Anche a seguito della modifica dell’art. 606 c.p.p., lett. e), con la citata L. n. 46 del 2006, il sindacato della Corte di Cassazione rimane di legittimità: la possibilità di desumere la mancanza, contraddittorietà o la manifesta illogicità della motivazione anche da "altri atti del processo specificamente indicati nei motivi di gravame", non attribuisce al giudice di legittimità il potere di riesaminare criticamente le risultanze istruttorie, ma solo quello di valutare la correttezza dell’iter argomentativo seguito dal giudice di merito e di procedere all’annullamento quando la prova non considerata o travisata incida, scardinandola, sulla motivazione censurata (cfr. Cass. pen. sez. 6 n. 752 del 18.12.2006; Cass. pen. sez. 2 n. 23419/2007 – *********).

3.2.3) Essendo sufficiente il dolo generico, non c’è dubbio alcuno che il ricorrente avesse, pienamente, la coscienza e volontà di compiere atti lesivi della libertà sessuale, come è reso evidente dalla più volte ricordata frase da lui stesso pronunciata.
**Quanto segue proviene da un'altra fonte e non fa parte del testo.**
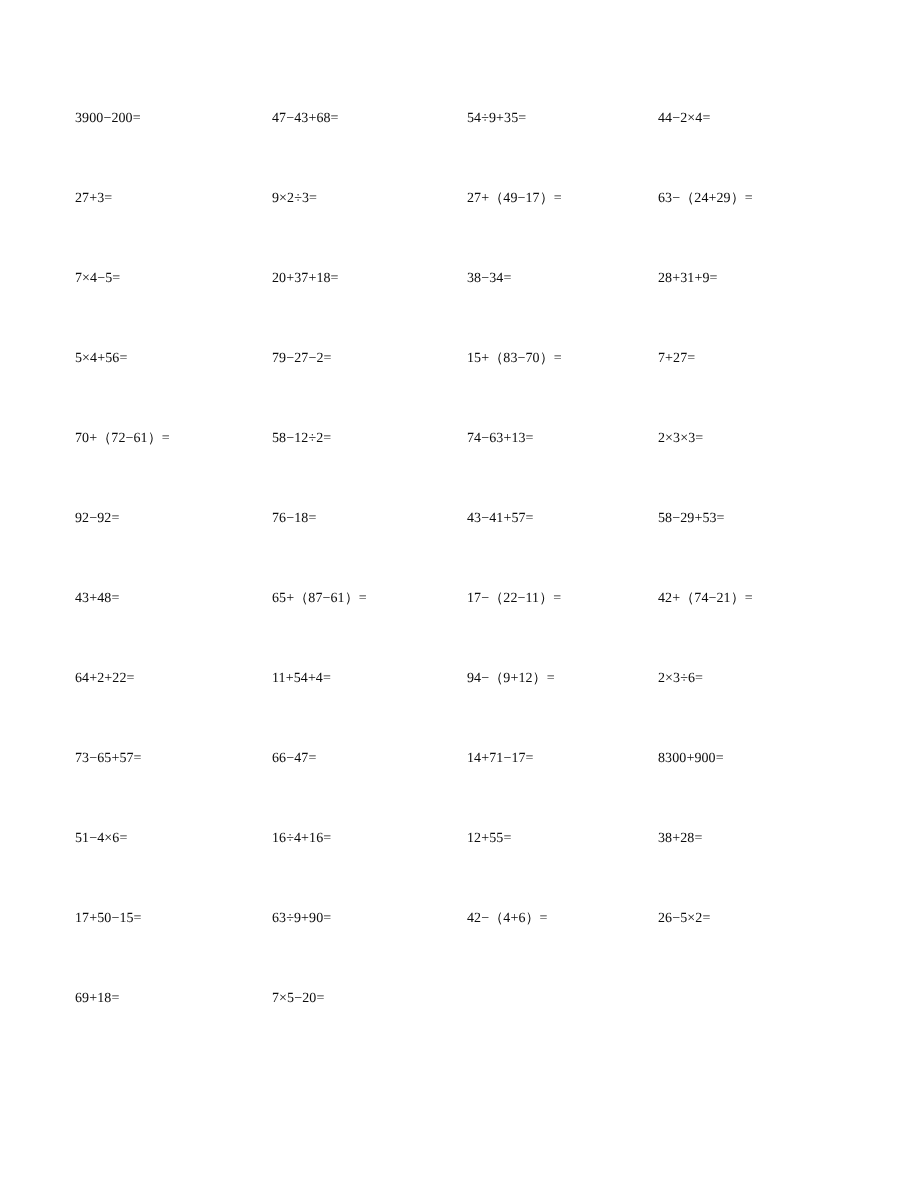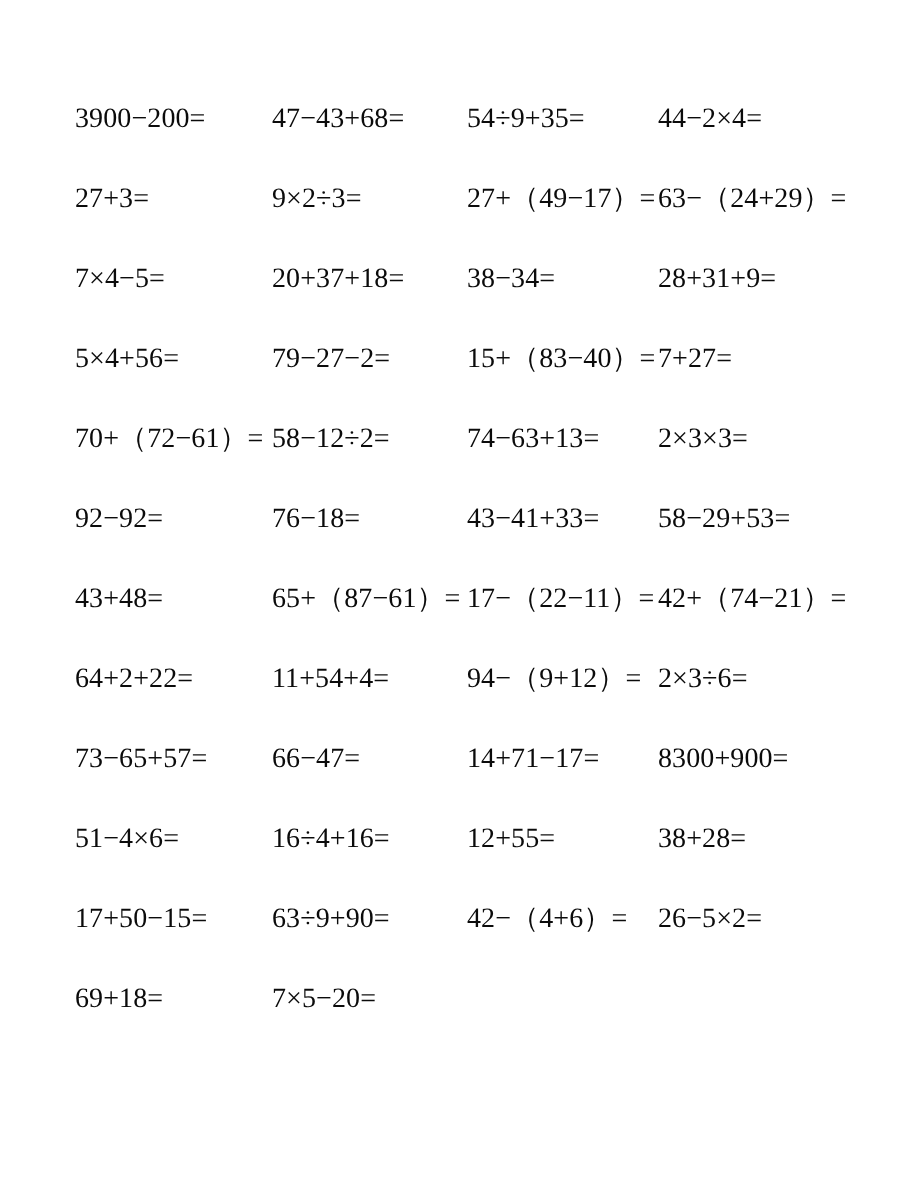--- a/index.html
+++ b/index.html
@@ -39,7 +39,7 @@
   }
 
   .problem-cell {
-    font-size: 28px;
+    font-size: 14px;
     line-height: 30px;
     letter-spacing: 0.1px;
     white-space: nowrap;

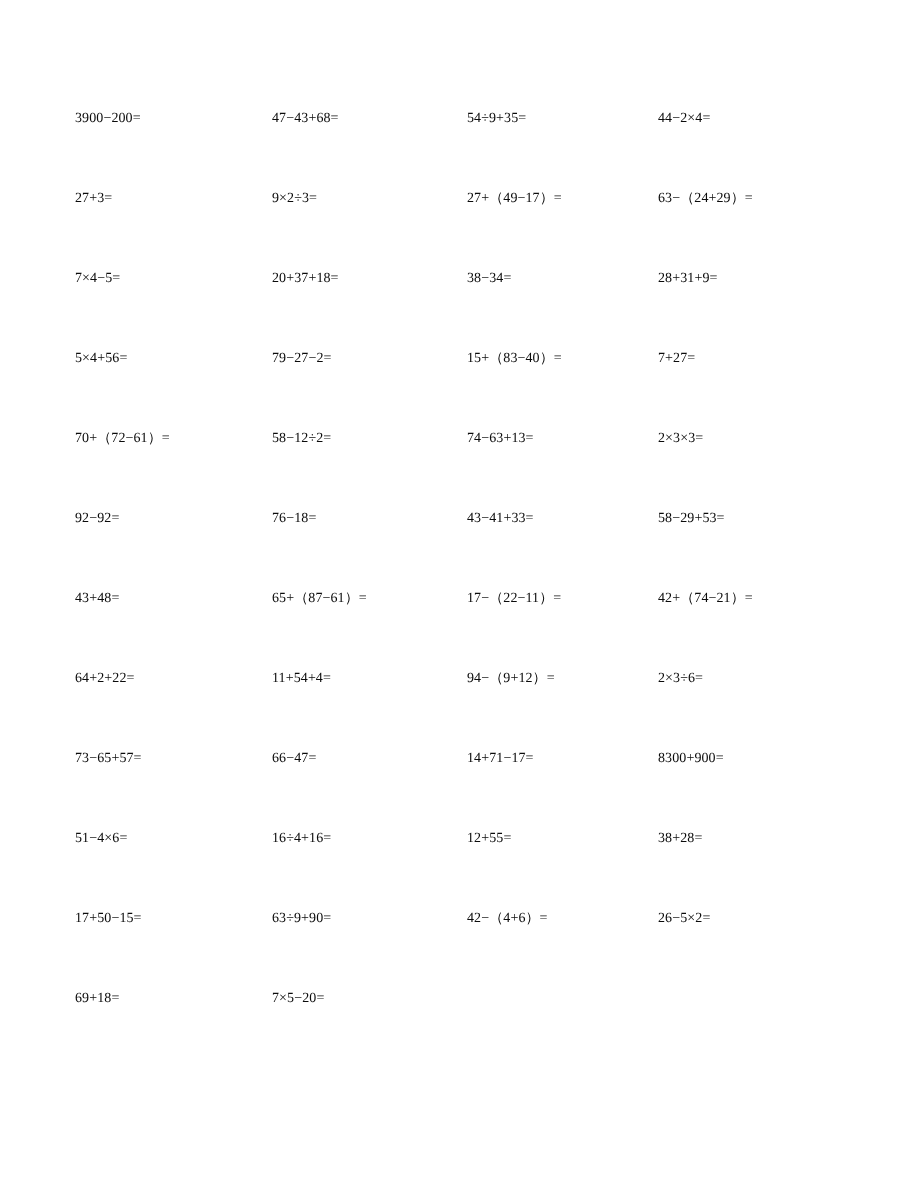--- a/index.html
+++ b/index.html
@@ -77,7 +77,7 @@
     <div class="problem-cell">5×4+56=</div>
     <div class="problem-cell">79−27−2=</div>
 
-    <div class="problem-cell">15+（83−40）=</div>
+    <div class="problem-cell">15+（83−70）=</div>
     <div class="problem-cell">7+27=</div>
     <div class="problem-cell">70+（72−61）=</div>
     <div class="problem-cell">58−12÷2=</div>

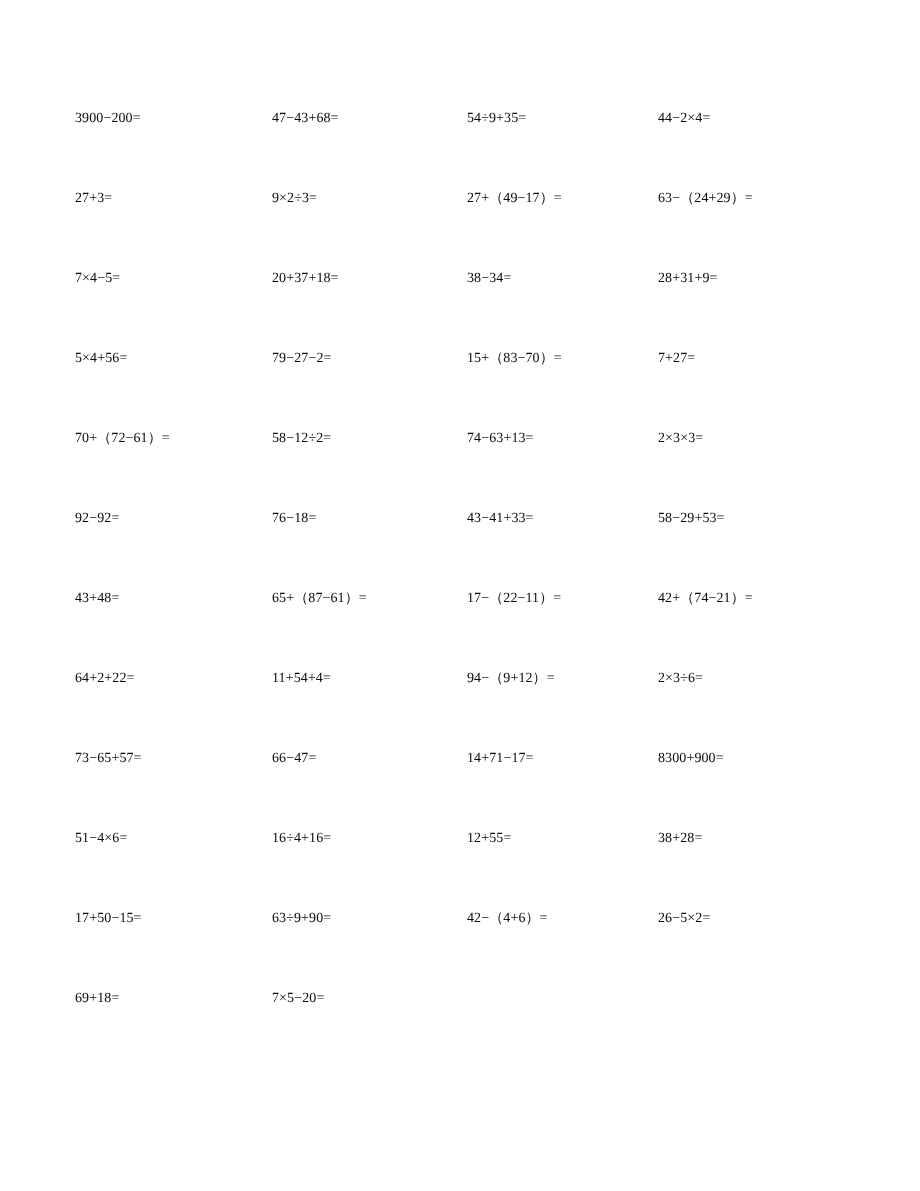--- a/index.html
+++ b/index.html
@@ -87,7 +87,7 @@
     <div class="problem-cell">92−92=</div>
     <div class="problem-cell">76−18=</div>
 
-    <div class="problem-cell">43−41+33=</div>
+    <div class="problem-cell">43−41+57=</div>
     <div class="problem-cell">58−29+53=</div>
     <div class="problem-cell">43+48=</div>
     <div class="problem-cell">65+（87−61）=</div>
E’ irrilevante, come si è visto, che nell’aggressione alla sfera sessuale della Bo. il B. si proponesse di soddisfare la propria concupiscenza sessuale o volesse semplicemente compiere un’azione "dimostrativa" in presenza degli amici. Sul punto, trattandosi di questione di diritto, va precisata ed integrata la motivazione della sentenza impugnata.

3.3) Al rigetto del ricorso segue la condanna alla spese processuali, nonchè alla rifusione delle spese sostenute in questa fase dalla costituita parte civile, che si liquidano, come da richiesta, in complessivi Euro 2.450,00 oltre accessori di legge.

P.Q.M.

Dichiara manifestamente infondata la questione di legittimità costituzionale dedotta. Rigetta il ricorso e condanna il ricorrente al pagamento delle spese processuali ed alla rifusione delle spese a favore della parte civile liquidate in complessivi Euro 2.450,00, oltre accessori di legge.